* Instructions for the task:
Retype the whole listing below precisely.

★ ★ ★ ★ ★ ★ ★

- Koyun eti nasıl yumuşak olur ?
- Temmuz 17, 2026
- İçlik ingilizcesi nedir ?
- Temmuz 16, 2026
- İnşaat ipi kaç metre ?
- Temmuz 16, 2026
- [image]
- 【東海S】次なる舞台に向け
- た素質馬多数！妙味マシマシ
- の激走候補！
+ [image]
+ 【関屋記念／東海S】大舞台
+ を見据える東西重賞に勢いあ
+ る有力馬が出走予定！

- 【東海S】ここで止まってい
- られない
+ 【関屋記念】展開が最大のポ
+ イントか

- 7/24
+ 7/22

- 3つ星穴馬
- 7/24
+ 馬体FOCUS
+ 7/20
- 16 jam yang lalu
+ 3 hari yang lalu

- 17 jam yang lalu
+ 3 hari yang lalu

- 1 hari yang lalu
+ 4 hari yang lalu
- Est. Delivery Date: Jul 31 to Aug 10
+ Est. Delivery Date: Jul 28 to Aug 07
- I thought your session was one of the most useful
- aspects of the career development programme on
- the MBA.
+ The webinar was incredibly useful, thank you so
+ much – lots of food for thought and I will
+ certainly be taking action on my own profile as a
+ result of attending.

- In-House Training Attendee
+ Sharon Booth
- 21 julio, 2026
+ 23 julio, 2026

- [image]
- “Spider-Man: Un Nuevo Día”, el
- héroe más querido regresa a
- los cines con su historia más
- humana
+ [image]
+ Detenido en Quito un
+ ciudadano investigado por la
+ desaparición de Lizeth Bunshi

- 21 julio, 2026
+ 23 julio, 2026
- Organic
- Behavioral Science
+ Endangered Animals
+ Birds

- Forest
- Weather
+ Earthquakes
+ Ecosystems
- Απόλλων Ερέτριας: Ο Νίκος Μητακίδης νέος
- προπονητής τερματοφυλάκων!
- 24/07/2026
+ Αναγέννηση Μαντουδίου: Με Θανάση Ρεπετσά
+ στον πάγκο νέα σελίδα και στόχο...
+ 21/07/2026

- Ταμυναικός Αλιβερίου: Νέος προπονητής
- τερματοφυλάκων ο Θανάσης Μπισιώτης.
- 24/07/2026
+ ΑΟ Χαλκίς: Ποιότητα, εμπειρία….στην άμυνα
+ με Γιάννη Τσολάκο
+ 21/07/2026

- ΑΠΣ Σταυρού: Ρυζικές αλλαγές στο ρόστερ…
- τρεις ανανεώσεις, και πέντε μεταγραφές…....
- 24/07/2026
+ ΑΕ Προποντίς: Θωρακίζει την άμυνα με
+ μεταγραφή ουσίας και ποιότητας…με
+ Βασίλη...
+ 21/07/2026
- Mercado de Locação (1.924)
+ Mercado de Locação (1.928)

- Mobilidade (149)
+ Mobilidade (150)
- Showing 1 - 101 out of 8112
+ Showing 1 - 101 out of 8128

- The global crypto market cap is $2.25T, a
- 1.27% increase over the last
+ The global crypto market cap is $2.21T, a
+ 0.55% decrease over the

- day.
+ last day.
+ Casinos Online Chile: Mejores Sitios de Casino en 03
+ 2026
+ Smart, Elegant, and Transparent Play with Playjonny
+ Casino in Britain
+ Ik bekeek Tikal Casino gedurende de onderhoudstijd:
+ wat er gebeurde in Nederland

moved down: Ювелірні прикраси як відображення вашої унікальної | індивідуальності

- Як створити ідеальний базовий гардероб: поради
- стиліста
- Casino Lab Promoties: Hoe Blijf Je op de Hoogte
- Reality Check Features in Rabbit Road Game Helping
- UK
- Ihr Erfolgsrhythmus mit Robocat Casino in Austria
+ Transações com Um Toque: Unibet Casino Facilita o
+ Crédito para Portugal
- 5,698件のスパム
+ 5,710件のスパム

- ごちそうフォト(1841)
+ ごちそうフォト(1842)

★ ★ ★ ★ ★ ★ ★

* Written response:
- Koyun eti nasıl yumuşak olur ?
- Temmuz 17, 2026
- İçlik ingilizcesi nedir ?
- Temmuz 16, 2026
- İnşaat ipi kaç metre ?
- Temmuz 16, 2026
- [image]
- 【東海S】次なる舞台に向け
- た素質馬多数！妙味マシマシ
- の激走候補！
+ [image]
+ 【関屋記念／東海S】大舞台
+ を見据える東西重賞に勢いあ
+ る有力馬が出走予定！

- 【東海S】ここで止まってい
- られない
+ 【関屋記念】展開が最大のポ
+ イントか

- 7/24
+ 7/22

- 3つ星穴馬
- 7/24
+ 馬体FOCUS
+ 7/20
- 16 jam yang lalu
+ 3 hari yang lalu

- 17 jam yang lalu
+ 3 hari yang lalu

- 1 hari yang lalu
+ 4 hari yang lalu
- Est. Delivery Date: Jul 31 to Aug 10
+ Est. Delivery Date: Jul 28 to Aug 07
- I thought your session was one of the most useful
- aspects of the career development programme on
- the MBA.
+ The webinar was incredibly useful, thank you so
+ much – lots of food for thought and I will
+ certainly be taking action on my own profile as a
+ result of attending.

- In-House Training Attendee
+ Sharon Booth
- 21 julio, 2026
+ 23 julio, 2026

- [image]
- “Spider-Man: Un Nuevo Día”, el
- héroe más querido regresa a
- los cines con su historia más
- humana
+ [image]
+ Detenido en Quito un
+ ciudadano investigado por la
+ desaparición de Lizeth Bunshi

- 21 julio, 2026
+ 23 julio, 2026
- Organic
- Behavioral Science
+ Endangered Animals
+ Birds

- Forest
- Weather
+ Earthquakes
+ Ecosystems
- Απόλλων Ερέτριας: Ο Νίκος Μητακίδης νέος
- προπονητής τερματοφυλάκων!
- 24/07/2026
+ Αναγέννηση Μαντουδίου: Με Θανάση Ρεπετσά
+ στον πάγκο νέα σελίδα και στόχο...
+ 21/07/2026

- Ταμυναικός Αλιβερίου: Νέος προπονητής
- τερματοφυλάκων ο Θανάσης Μπισιώτης.
- 24/07/2026
+ ΑΟ Χαλκίς: Ποιότητα, εμπειρία….στην άμυνα
+ με Γιάννη Τσολάκο
+ 21/07/2026

- ΑΠΣ Σταυρού: Ρυζικές αλλαγές στο ρόστερ…
- τρεις ανανεώσεις, και πέντε μεταγραφές…....
- 24/07/2026
+ ΑΕ Προποντίς: Θωρακίζει την άμυνα με
+ μεταγραφή ουσίας και ποιότητας…με
+ Βασίλη...
+ 21/07/2026
- Mercado de Locação (1.924)
+ Mercado de Locação (1.928)

- Mobilidade (149)
+ Mobilidade (150)
- Showing 1 - 101 out of 8112
+ Showing 1 - 101 out of 8128

- The global crypto market cap is $2.25T, a
- 1.27% increase over the last
+ The global crypto market cap is $2.21T, a
+ 0.55% decrease over the

- day.
+ last day.
+ Casinos Online Chile: Mejores Sitios de Casino en 03
+ 2026
+ Smart, Elegant, and Transparent Play with Playjonny
+ Casino in Britain
+ Ik bekeek Tikal Casino gedurende de onderhoudstijd:
+ wat er gebeurde in Nederland

moved down: Ювелірні прикраси як відображення вашої унікальної | індивідуальності

- Як створити ідеальний базовий гардероб: поради
- стиліста
- Casino Lab Promoties: Hoe Blijf Je op de Hoogte
- Reality Check Features in Rabbit Road Game Helping
- UK
- Ihr Erfolgsrhythmus mit Robocat Casino in Austria
+ Transações com Um Toque: Unibet Casino Facilita o
+ Crédito para Portugal
- 5,698件のスパム
+ 5,710件のスパム

- ごちそうフォト(1841)
+ ごちそうフォト(1842)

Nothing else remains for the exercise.